That said, it does tend to have better job satisfaction than other specialties from what I hear (might be a biased source -- my dad who's an ID specialist himself)
 
ID is one of my dream specialties but I have always wondered why this is the case as well. Do you think it has to do with the fact that IDs typically affect low-income populations? Similar to the decreased production/innovation of new antibiotics... there just seems to be a lot less money invested in infectious diseases/bacterial pathogens as a whole.
 
ID does a lot of work that is not currently billable, or at least that many ID docs don't know how to properly bill for.

If a surgeon is in the operating room for 5 hours, they can bill for those 5 hours.
If a clinician reviews a patient's history of 4 hours over a couple days to make sense of it, looking at outside records to piece together their complex 20+year treatment course, then sees the patient for a 1 hour consult - they get paid for that 1 hour consult. Those 4 hours of work aren't billable at present, outside making the 1 hour consult a level 5 chart.
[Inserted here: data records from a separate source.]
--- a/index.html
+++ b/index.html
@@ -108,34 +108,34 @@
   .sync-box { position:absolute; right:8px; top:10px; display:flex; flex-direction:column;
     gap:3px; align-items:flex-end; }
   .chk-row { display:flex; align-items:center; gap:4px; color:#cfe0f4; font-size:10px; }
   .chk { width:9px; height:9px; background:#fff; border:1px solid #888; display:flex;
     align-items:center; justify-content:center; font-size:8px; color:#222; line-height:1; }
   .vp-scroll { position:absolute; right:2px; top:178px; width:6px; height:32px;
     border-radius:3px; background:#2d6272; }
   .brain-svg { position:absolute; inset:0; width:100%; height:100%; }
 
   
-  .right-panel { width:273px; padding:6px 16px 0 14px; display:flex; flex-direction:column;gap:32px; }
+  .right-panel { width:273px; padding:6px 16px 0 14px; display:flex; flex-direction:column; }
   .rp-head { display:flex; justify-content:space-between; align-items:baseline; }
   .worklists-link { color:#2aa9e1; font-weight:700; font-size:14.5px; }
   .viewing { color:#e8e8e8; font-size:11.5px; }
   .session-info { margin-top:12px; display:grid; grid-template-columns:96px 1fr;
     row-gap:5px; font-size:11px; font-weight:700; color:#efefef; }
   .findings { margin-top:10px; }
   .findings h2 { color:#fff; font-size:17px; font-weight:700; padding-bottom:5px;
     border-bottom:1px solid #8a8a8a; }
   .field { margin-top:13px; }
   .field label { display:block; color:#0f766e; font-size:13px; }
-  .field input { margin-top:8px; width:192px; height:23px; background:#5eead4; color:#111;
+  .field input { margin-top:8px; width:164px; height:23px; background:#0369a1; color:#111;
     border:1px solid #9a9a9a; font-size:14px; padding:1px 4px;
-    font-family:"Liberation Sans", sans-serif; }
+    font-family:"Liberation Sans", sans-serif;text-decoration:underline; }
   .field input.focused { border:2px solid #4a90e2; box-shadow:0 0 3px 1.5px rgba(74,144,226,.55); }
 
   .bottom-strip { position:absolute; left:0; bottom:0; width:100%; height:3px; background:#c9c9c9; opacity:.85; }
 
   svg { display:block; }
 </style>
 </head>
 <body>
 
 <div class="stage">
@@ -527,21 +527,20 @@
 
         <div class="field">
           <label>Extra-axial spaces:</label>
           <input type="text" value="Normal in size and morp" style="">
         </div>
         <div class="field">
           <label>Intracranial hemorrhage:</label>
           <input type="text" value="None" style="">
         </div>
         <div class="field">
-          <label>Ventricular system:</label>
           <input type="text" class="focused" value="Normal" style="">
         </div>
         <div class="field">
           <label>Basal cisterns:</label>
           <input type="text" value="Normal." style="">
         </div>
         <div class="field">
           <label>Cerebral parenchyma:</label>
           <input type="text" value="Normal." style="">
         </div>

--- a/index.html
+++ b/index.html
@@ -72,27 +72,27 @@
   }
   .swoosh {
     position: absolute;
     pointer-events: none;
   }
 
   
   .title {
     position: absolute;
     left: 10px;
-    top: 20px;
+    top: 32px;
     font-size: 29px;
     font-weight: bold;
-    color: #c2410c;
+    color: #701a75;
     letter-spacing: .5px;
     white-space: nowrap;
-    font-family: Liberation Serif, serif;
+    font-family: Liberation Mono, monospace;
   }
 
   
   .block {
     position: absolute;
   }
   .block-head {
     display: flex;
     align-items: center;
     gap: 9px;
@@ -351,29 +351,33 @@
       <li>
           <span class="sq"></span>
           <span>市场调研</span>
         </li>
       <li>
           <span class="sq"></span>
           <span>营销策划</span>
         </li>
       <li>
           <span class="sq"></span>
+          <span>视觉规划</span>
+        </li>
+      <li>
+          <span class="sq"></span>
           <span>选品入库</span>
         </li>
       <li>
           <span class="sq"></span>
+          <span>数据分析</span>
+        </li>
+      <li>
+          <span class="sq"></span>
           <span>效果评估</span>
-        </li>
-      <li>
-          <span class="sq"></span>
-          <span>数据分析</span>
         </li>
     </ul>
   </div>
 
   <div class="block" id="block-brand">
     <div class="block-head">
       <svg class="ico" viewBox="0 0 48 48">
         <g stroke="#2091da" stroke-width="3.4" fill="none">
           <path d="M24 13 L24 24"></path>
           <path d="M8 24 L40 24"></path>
ID has few in-house treatments to offer, and has almost no procedures which is what really drives billing in the current system. They see complex patients so most consults will be level 5 charts, but the throughput of other specialties can quickly outpace it, especially if they can do any procedures. That is why some family practice/IM providers started adding in things like derm punch/shave biopsies, lac repairs, mole removal, etc. into their clinic schedule.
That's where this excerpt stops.